Showing 5 changed files with 172 additions and 130 deletions.
diff --git a/polyfactory/value_generators/constrained_numbers.py b/polyfactory/value_generators/constrained_numbers.py
@@ -1,8 +1,9 @@
 from __future__ import annotations
 
 from decimal import Decimal
+from math import ceil, floor, ulp
 from sys import float_info
-from typing import TYPE_CHECKING, Any, Protocol, TypeVar, cast
+from typing import TYPE_CHECKING, Protocol, TypeVar, cast
 
 from polyfactory.exceptions import ParameterException
 from polyfactory.value_generators.primitives import create_random_decimal, create_random_float, create_random_integer
@@ -99,8 +100,8 @@ def is_multiply_of_multiple_of_in_range(
     return False
 
 
-def passes_pydantic_multiple_validator(value: T, multiple_of: T) -> bool:
-    """Determine whether a given value passes the pydantic multiple_of validation.

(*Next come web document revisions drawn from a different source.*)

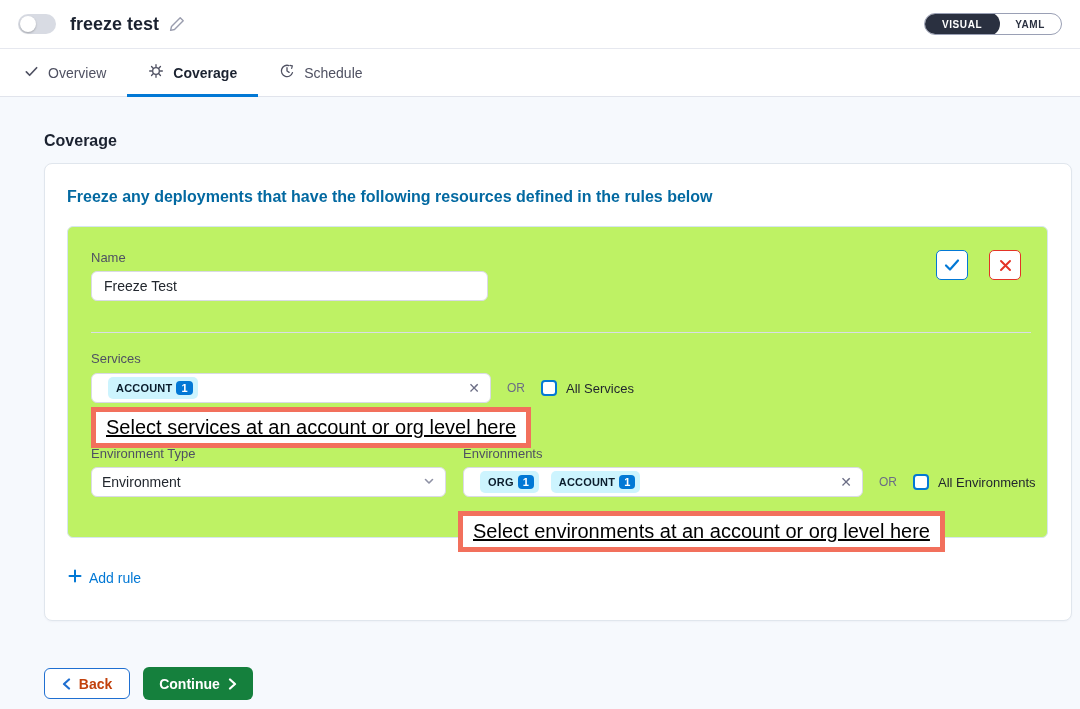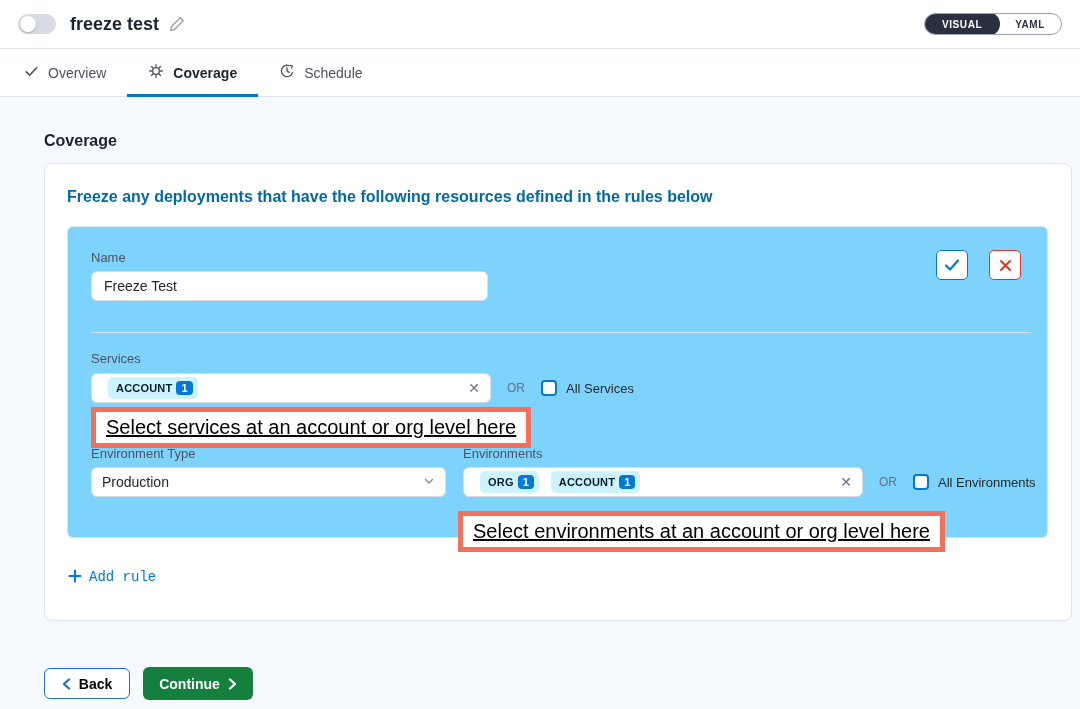"Name" .rule-card { background: #7dd3fc -> #bef264 }
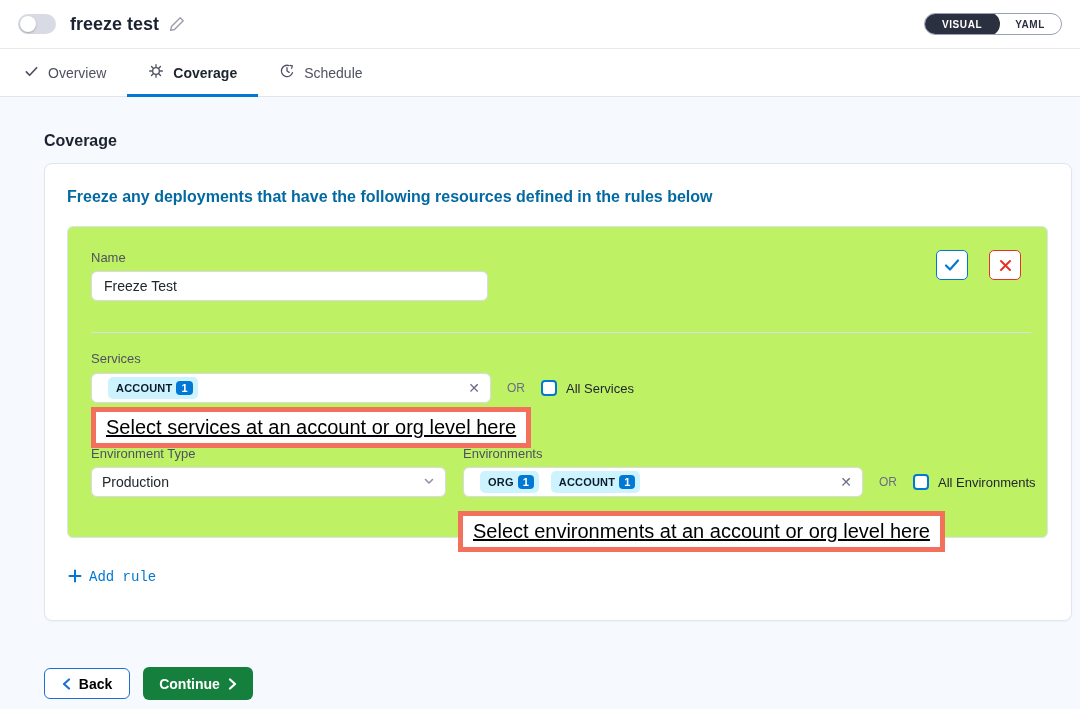"Production" span { text: Production -> Environment }
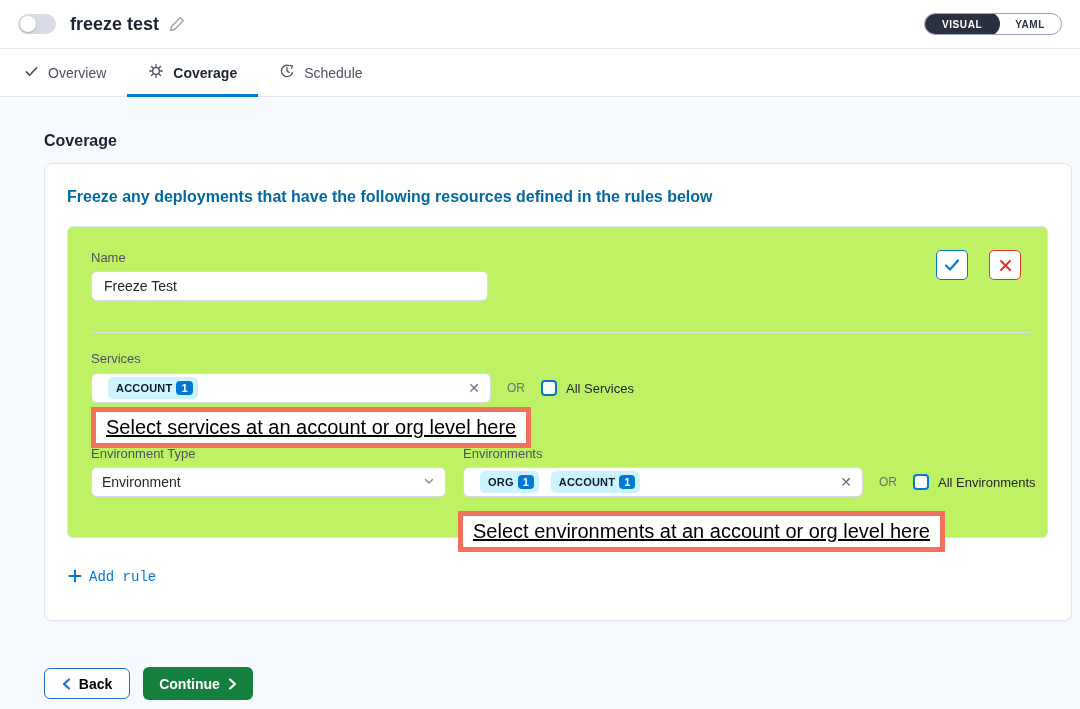"Add rule" .add-rule { align-items: none -> center; font-family: Liberation Mono, monospace -> none }
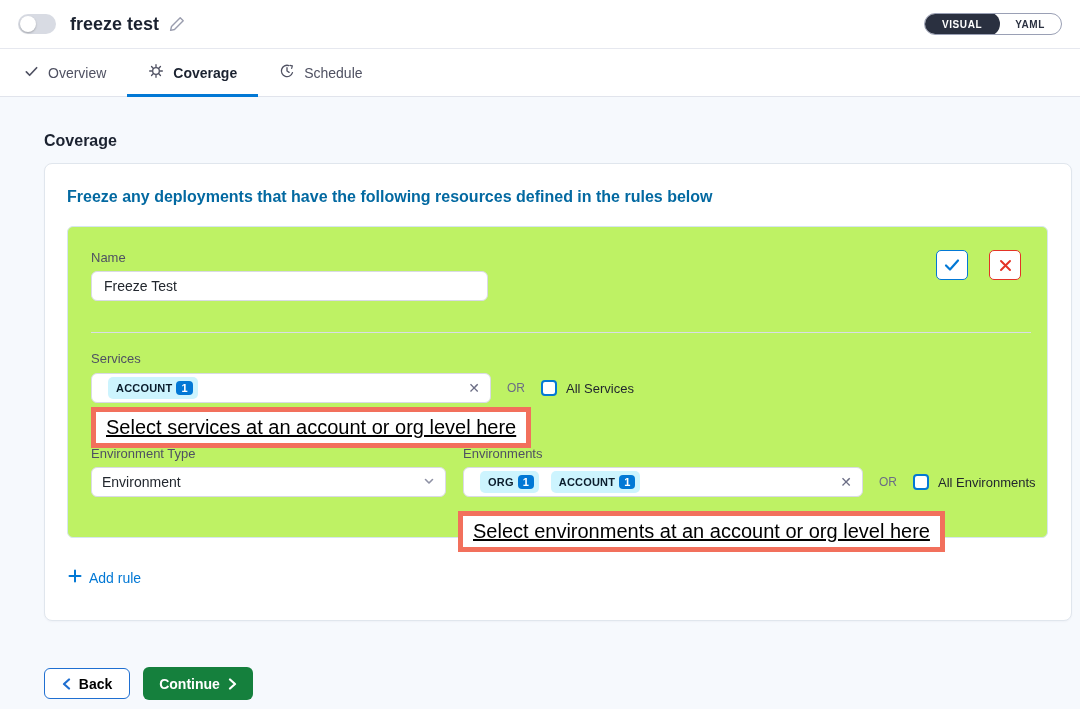"Back" .btn-back { color: #000000 -> #c2410c }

+def is_almost_multiple_of(value: T, multiple_of: T) -> bool:
+    """Determine whether a given ``value`` is a close enough to a multiple of ``multiple_of``.
 
     :param value: A numeric value.
     :param multiple_of: Another numeric value.
@@ -110,23 +111,33 @@ def passes_pydantic_multiple_validator(value: T, multiple_of: T) -> bool:
     """
     if multiple_of == 0:
         return True
-    mod = float(value) / float(multiple_of) % 1
-    return almost_equal_floats(mod, 0.0) or almost_equal_floats(mod, 1.0)
+    mod = value % multiple_of
+    return almost_equal_floats(float(mod), 0.0) or almost_equal_floats(float(abs(mod)), float(abs(multiple_of)))
 
 
-def get_increment(t_type: type[T]) -> T:
+def get_increment(value: T, t_type: type[T]) -> T:
     """Get a small increment base to add to constrained values, i.e. lt/gt entries.
 
-    :param t_type: A value of type T.
+    :param value: A value of type T.
+    :param t_type: The type of ``value``.
 
     :returns: An increment T.
     """
-    values: dict[Any, Any] = {
-        int: 1,
-        float: float_info.epsilon,
-        Decimal: Decimal("0.001"),
-    }
-    return cast("T", values[t_type])
+    # See https://github.com/python/mypy/issues/17045 for why the redundant casts are ignored.
+    if t_type == int:
+        return cast("T", 1)
+    if t_type == float:
+        # When ``value`` is large in magnitude, we need to choose an increment that is large enough
+        # to not be rounded away, but when ``value`` small in magnitude, we need to prevent the
+        # incerement from vanishing. ``float_info.epsilon`` is defined as the smallest delta that
+        # can be represented between 1.0 and the next largest number, but it's not sufficient for
+        # larger values. ``ulp(x)`` will return smallest delta that can be added to ``x``.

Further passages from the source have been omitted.